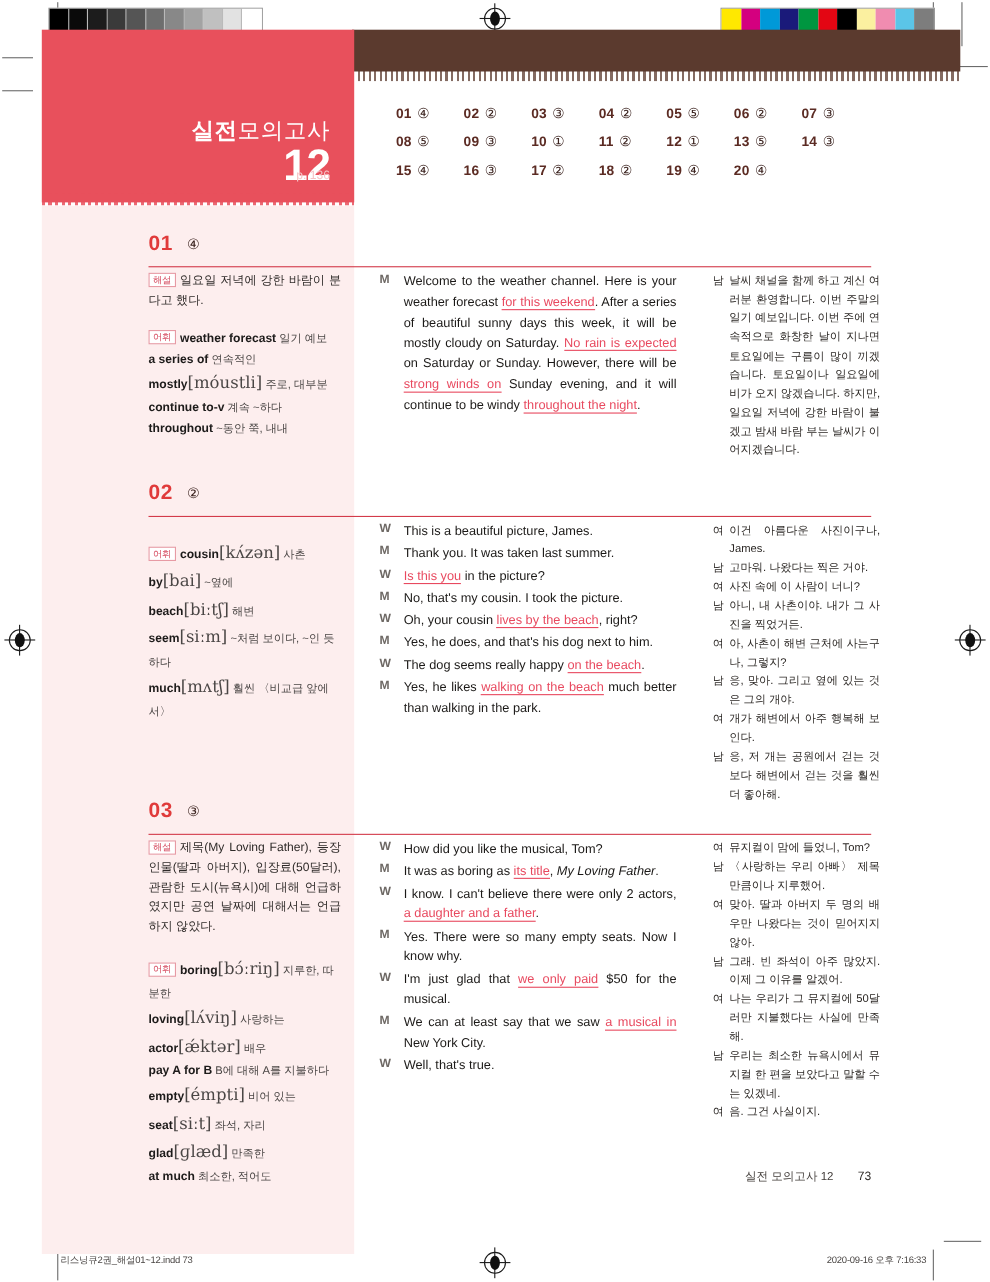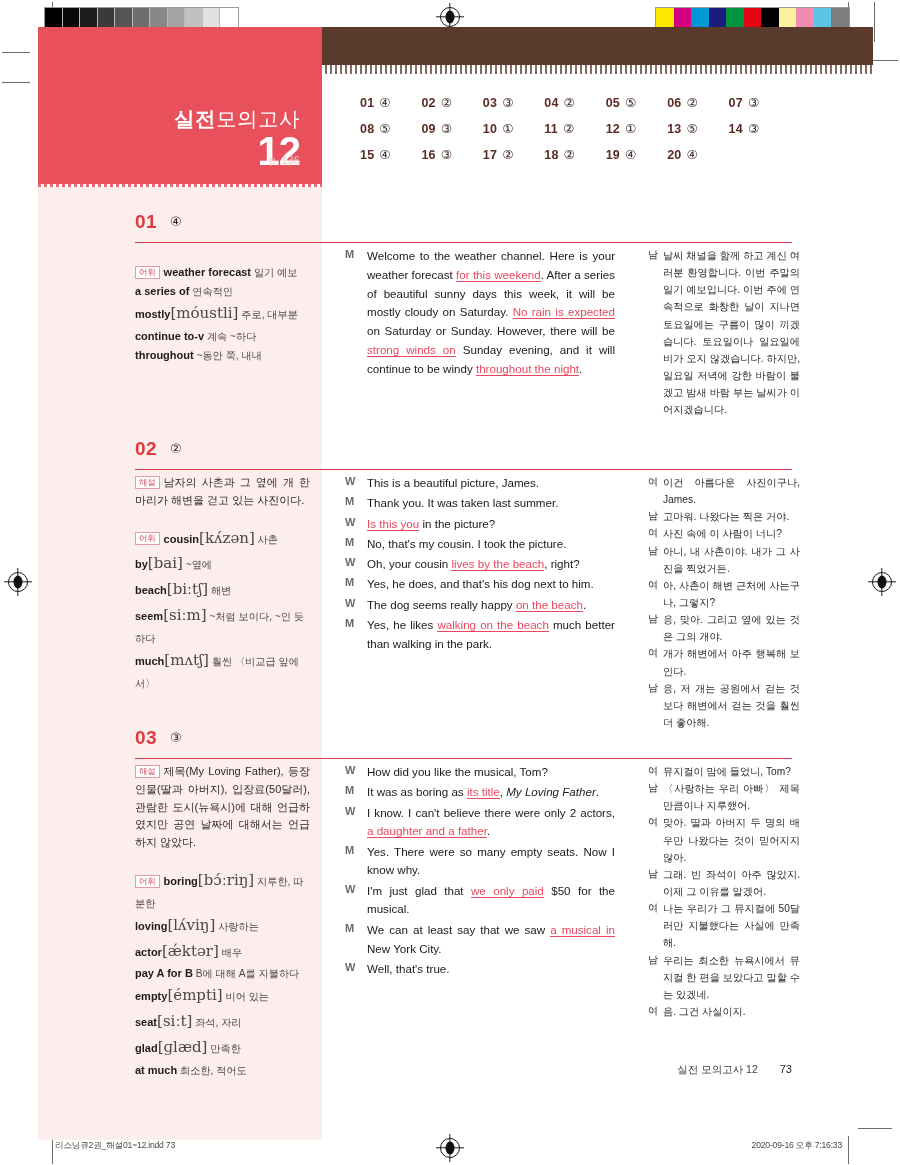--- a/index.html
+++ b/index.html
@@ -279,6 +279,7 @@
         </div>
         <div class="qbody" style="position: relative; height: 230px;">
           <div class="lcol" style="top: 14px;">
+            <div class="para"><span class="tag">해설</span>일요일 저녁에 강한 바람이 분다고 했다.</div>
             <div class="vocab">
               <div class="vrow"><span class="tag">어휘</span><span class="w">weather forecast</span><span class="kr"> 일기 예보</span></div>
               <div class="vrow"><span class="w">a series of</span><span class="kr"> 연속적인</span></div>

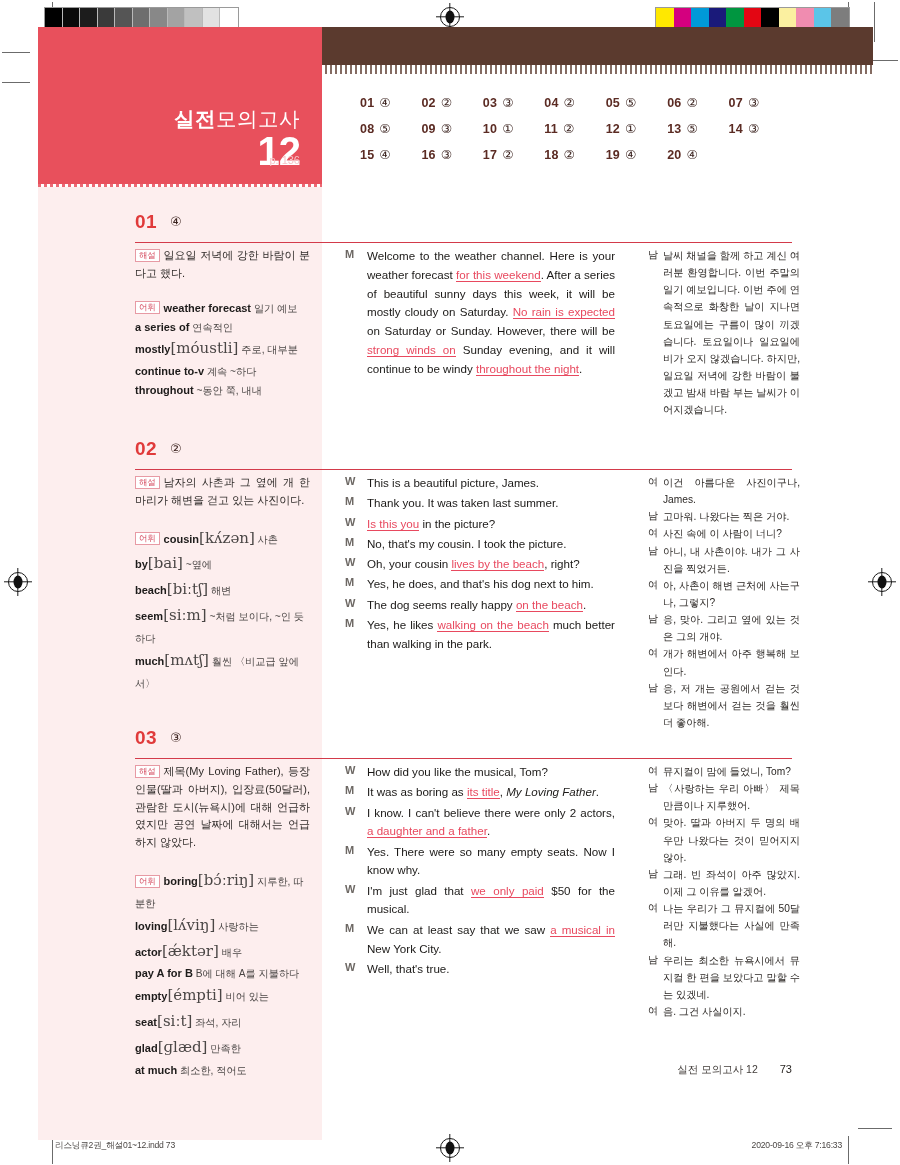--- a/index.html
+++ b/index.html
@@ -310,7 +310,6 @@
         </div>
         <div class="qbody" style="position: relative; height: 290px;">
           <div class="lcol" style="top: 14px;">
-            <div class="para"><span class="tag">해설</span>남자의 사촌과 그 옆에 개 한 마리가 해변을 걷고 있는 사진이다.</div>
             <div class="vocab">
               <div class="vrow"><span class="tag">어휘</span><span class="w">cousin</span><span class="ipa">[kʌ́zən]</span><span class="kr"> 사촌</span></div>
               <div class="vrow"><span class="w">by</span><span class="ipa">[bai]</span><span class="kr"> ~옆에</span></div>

* * *

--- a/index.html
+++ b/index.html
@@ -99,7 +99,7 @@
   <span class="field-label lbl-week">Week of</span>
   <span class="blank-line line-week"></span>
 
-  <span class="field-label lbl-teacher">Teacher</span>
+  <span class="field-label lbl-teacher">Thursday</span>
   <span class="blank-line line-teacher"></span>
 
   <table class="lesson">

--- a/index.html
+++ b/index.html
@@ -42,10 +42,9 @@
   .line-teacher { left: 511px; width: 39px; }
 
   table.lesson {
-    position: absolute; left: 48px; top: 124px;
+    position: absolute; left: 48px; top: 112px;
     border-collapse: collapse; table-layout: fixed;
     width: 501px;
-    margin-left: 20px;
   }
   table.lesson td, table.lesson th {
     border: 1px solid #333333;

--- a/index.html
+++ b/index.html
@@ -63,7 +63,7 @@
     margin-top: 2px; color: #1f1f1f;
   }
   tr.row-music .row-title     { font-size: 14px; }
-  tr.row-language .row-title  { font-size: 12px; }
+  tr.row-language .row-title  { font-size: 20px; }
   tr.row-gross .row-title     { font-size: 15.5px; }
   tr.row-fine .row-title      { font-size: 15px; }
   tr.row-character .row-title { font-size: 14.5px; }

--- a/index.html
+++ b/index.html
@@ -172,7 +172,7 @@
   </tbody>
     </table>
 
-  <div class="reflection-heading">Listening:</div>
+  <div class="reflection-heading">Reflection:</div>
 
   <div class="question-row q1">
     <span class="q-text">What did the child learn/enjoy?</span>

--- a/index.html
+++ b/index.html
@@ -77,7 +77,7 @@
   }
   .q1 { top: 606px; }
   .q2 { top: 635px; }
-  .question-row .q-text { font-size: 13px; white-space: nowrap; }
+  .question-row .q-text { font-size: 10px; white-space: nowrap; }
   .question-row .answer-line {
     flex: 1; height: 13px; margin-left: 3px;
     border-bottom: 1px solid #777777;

» **WHAT IS BEING ASKED**: What is needed is a copy of every line above in which "left" appears.

» **COMPLETED EXERCISE**:
   .line-teacher { left: 511px; width: 39px; }
-    position: absolute; left: 48px; top: 124px;
+    position: absolute; left: 48px; top: 112px;
-    margin-left: 20px;
     flex: 1; height: 13px; margin-left: 3px;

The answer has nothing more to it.